Ese primer día comencé con El carnero. El entusiasmo que sentí tras encontrar en las primeras páginas una mención al encuentro entre Tundama y Jiménez de Quesada, se vio reemplazado más tarde al notar, luego de cientos de páginas, que del cacique no se diría nada más que: “el capitán Baltasar Maldonado era persona principal y caballero, fue alcalde mayor de este Reino; fue a poblar a Sierras Nevadas con doscientos hombres, y libró al Adelantado de Quesada de la muerte en Duitama, en el pantano, donde los indios lo tenían muy apretado dándole mucha guerra, defendiéndole y sacándole de aquel gran peligro. Fue suyo Duitama; casó con doña Leonor de Carvajal, natural de Ubeda, hija de…” Duitama, mi ciudad, era apenas una mención en la biografía de un hombre. Así mismo, Tundama es una estatua olvidada en una glorieta, y yo soy una hoja caída que ignora el árbol del que proviene, una hoja que naufraga en el río de la historia sin saber mirar lo que viene como si ya hubiera pasado.

Ese día antes de salir, le hablé de mis planes al bibliotecario, y le pedí que me guardara todos esos libros por lo menos durante toda la semana. Con amabilidad y sospecha aceptó. Mientras desandaba el camino que en la mañana había seguido, pensaba en la mirada histórica que refería el tío de Renzi en la novela de Piglia: “ahora mismo, debo remontar la corriente de este río por el que he flotado”, pensé entonces. 

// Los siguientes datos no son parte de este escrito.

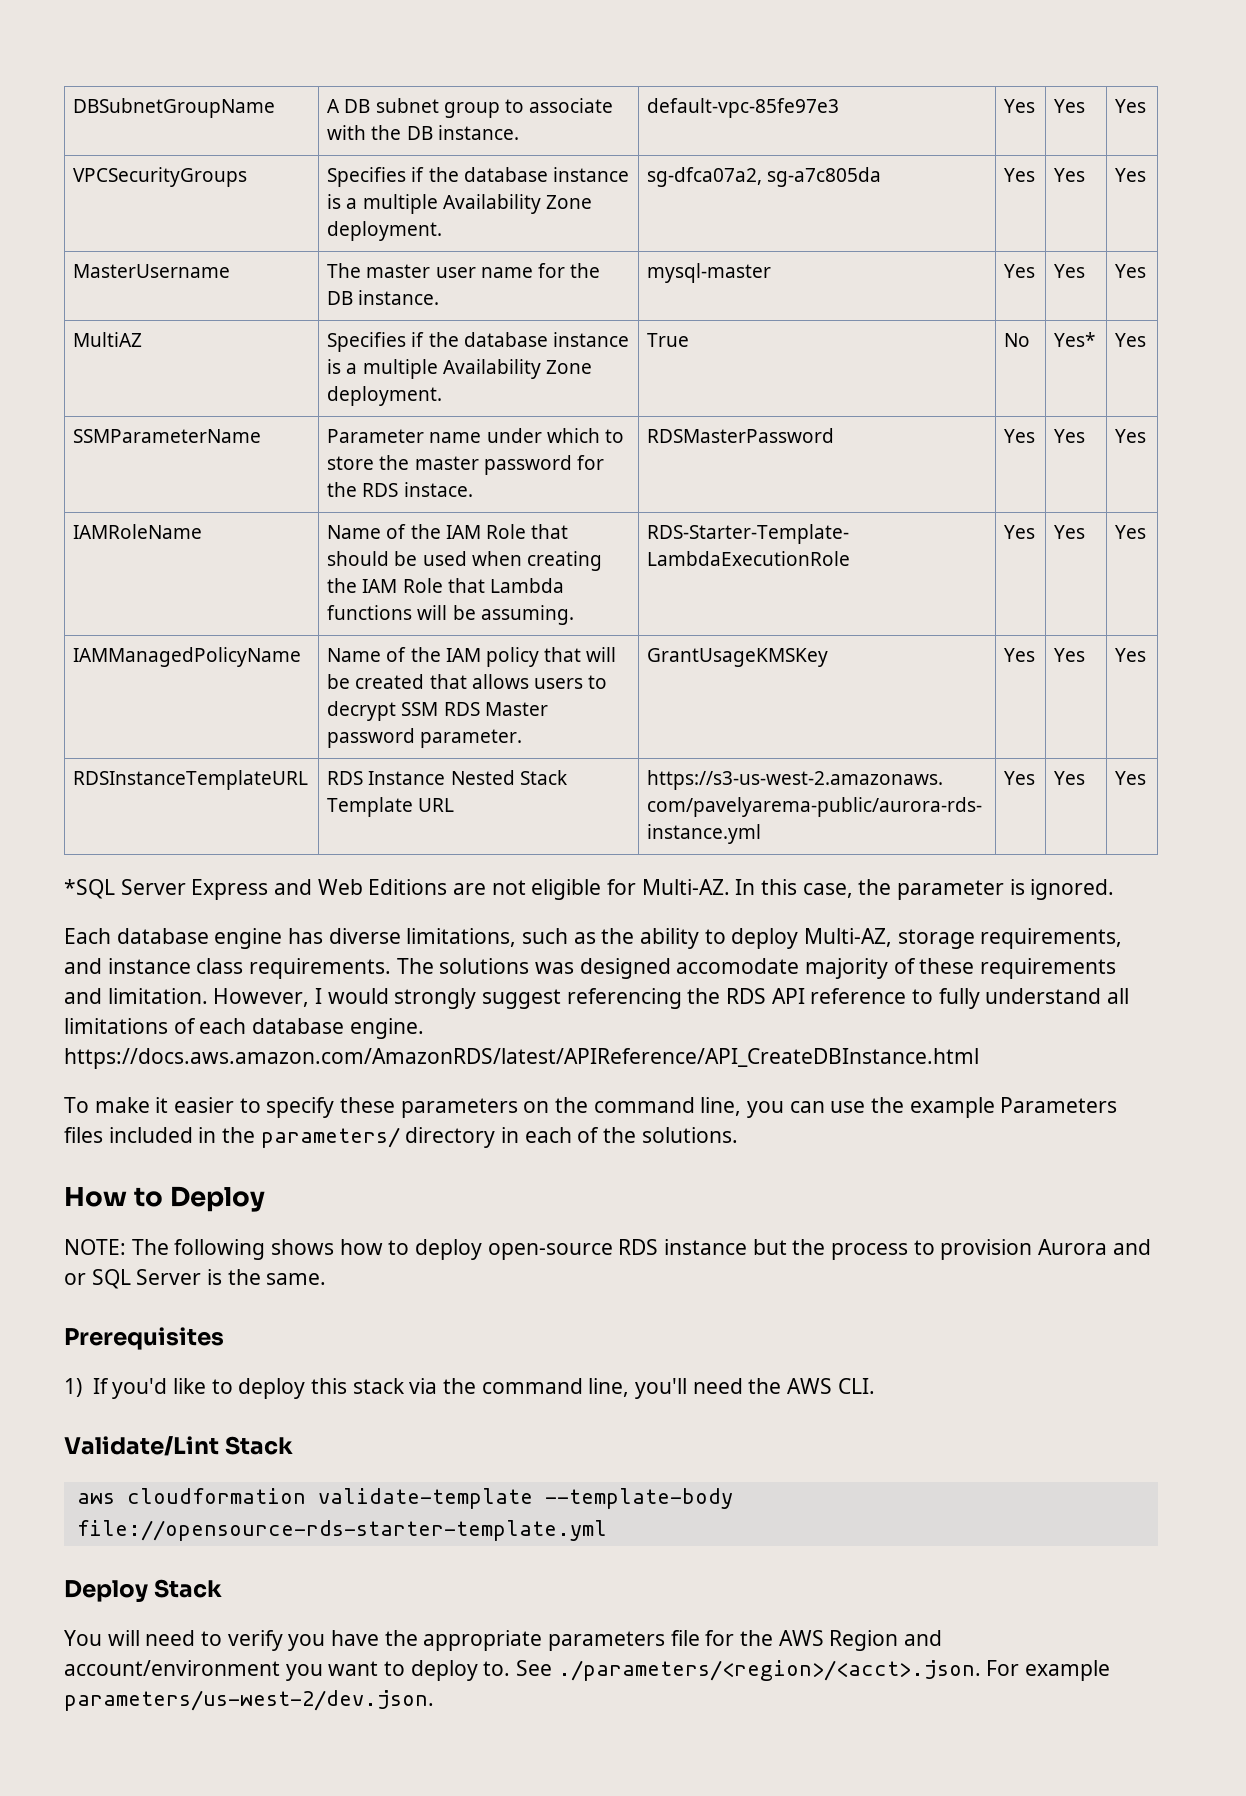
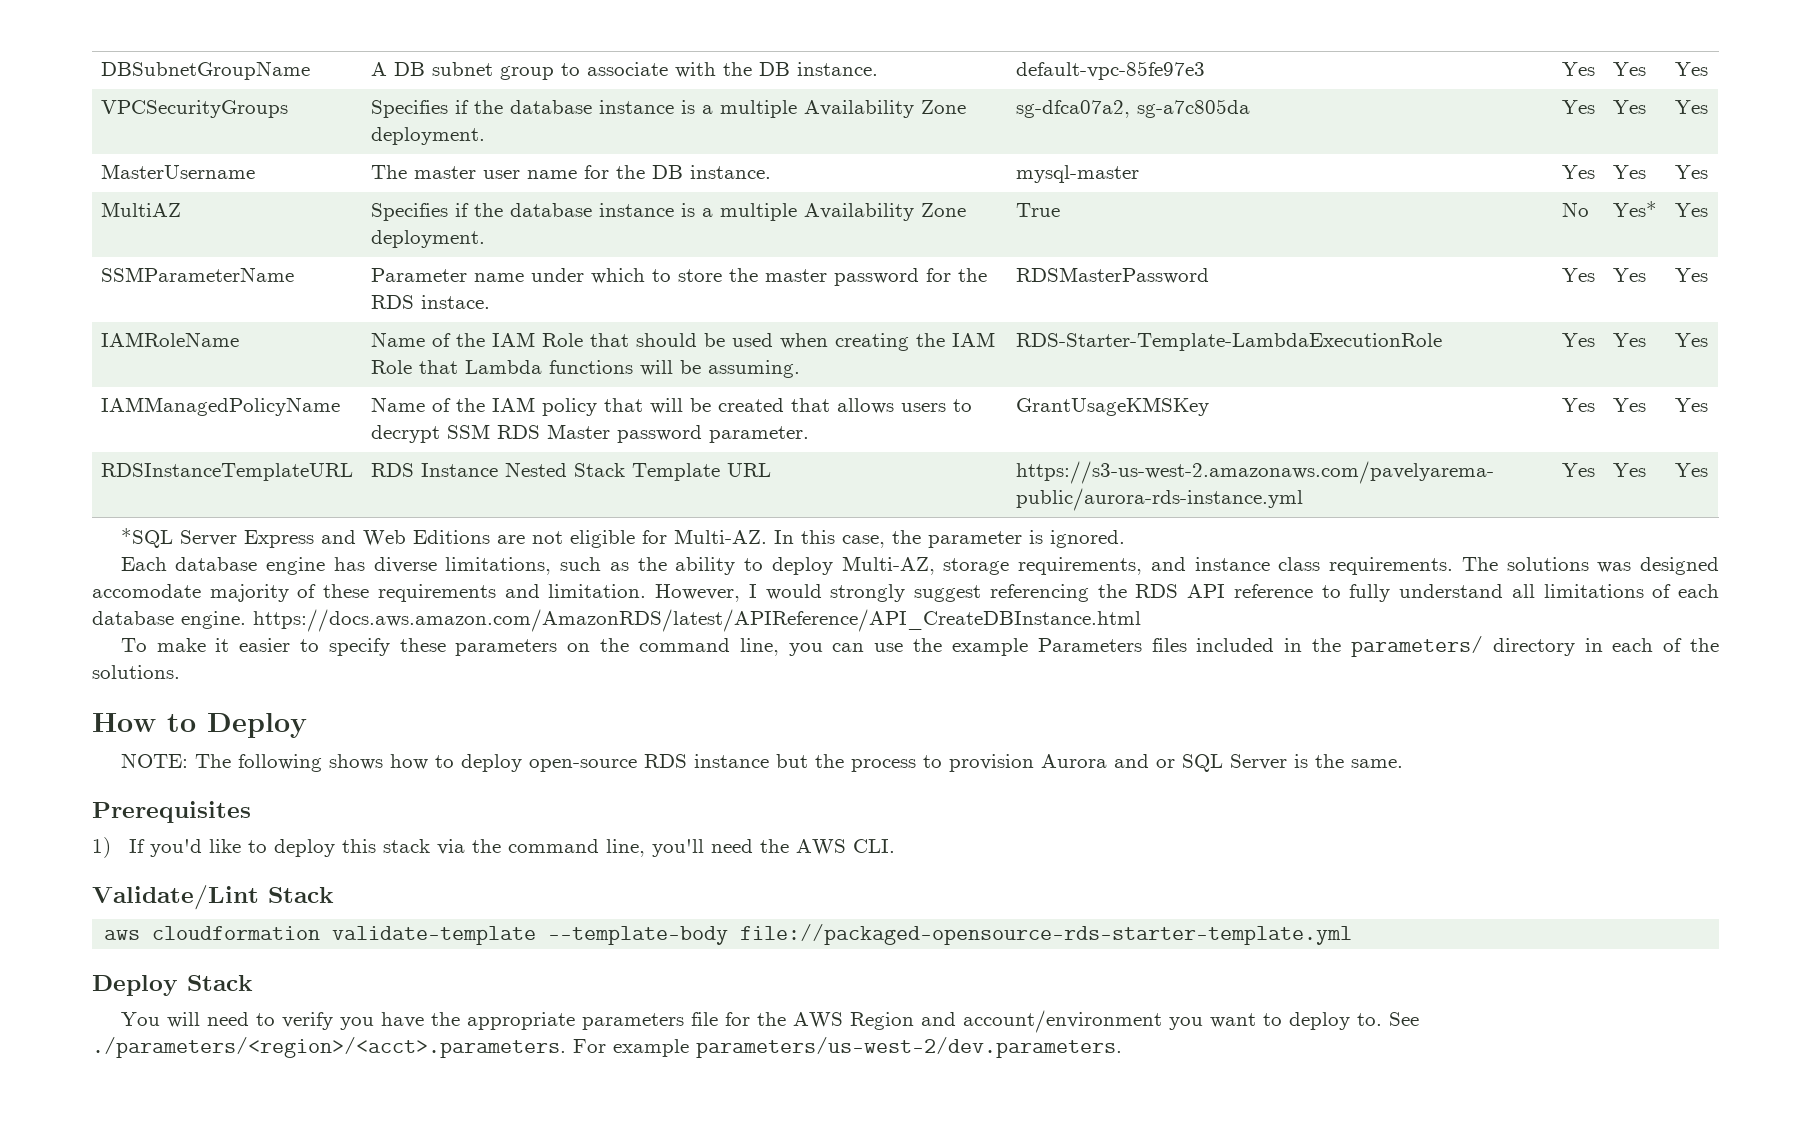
[76,1520,607,1541] file://opensource-rds-starter-template.yml -> [740,924,1353,945] file://packaged-opensource-rds-starter-template.yml
[557,1660,981,1681] ./parameters/<region>/<acct>.json. -> [92,1037,566,1058] ./parameters/<region>/<acct>.parameters.
[64,1690,434,1711] parameters/us-west-2/dev.json. -> [696,1037,1122,1058] parameters/us-west-2/dev.parameters.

Al llegar a mi casa, compartí mi día con mi mamá. Mientras comíamos, le comenté mis planes para el resto de la semana, mis pensamientos aleatorios sobre Simón Bolívar, le comenté sobre los duros garbanzos que tuve que pasar con abundante limonada durante el almuerzo, le hablé de lo que encontré en El carnero y lo que esto suscitó en mí: incomodidad y necesidad. Incomodidad por la historia, por la forma en que se construye la memoria; y necesidad de repararla, o por lo menos de reconocer el camino correcto, “si es que hay camino correcto”, pensé. Luego de mi retahíla, ella me contó que de pequeño estaba obsesionado con un mural sobre la conquista y colonización que había cerca a Los Libertadores, en una pared de lo que entonces era un parqueadero y hoy es un restaurante, que siempre que pasábamos por ahí la obligaba a parar durante un largo rato mientras estaba absorto ante la representación pictórica. 
-Definitivamente todos los caminos llevan a Roma, me dijo. 
-Todos los caminos llevan a la memoria, repliqué. 

Terminando de arreglarme para dormir, intentaba recordar aquel mural. Mientras me cepillaba los dientes, venían a mi mente pedazos de él: los españoles en sus barcos, en sus caballos, los indígenas arrodillados, el oro, las cruces… luego las cruces sobre la tierra y la sangre brotando de ella. Al acostarme, pensé que si bien ese mural no estaba como tal en mi memoria, al menos sí lograba comunicarme algo, y de algún modo lo sentía como mío, como parte de mí. Todo lo contrario a la estatua de Tundama o a la de Bolívar. “¿Qué es la memoria entonces?”, pensé.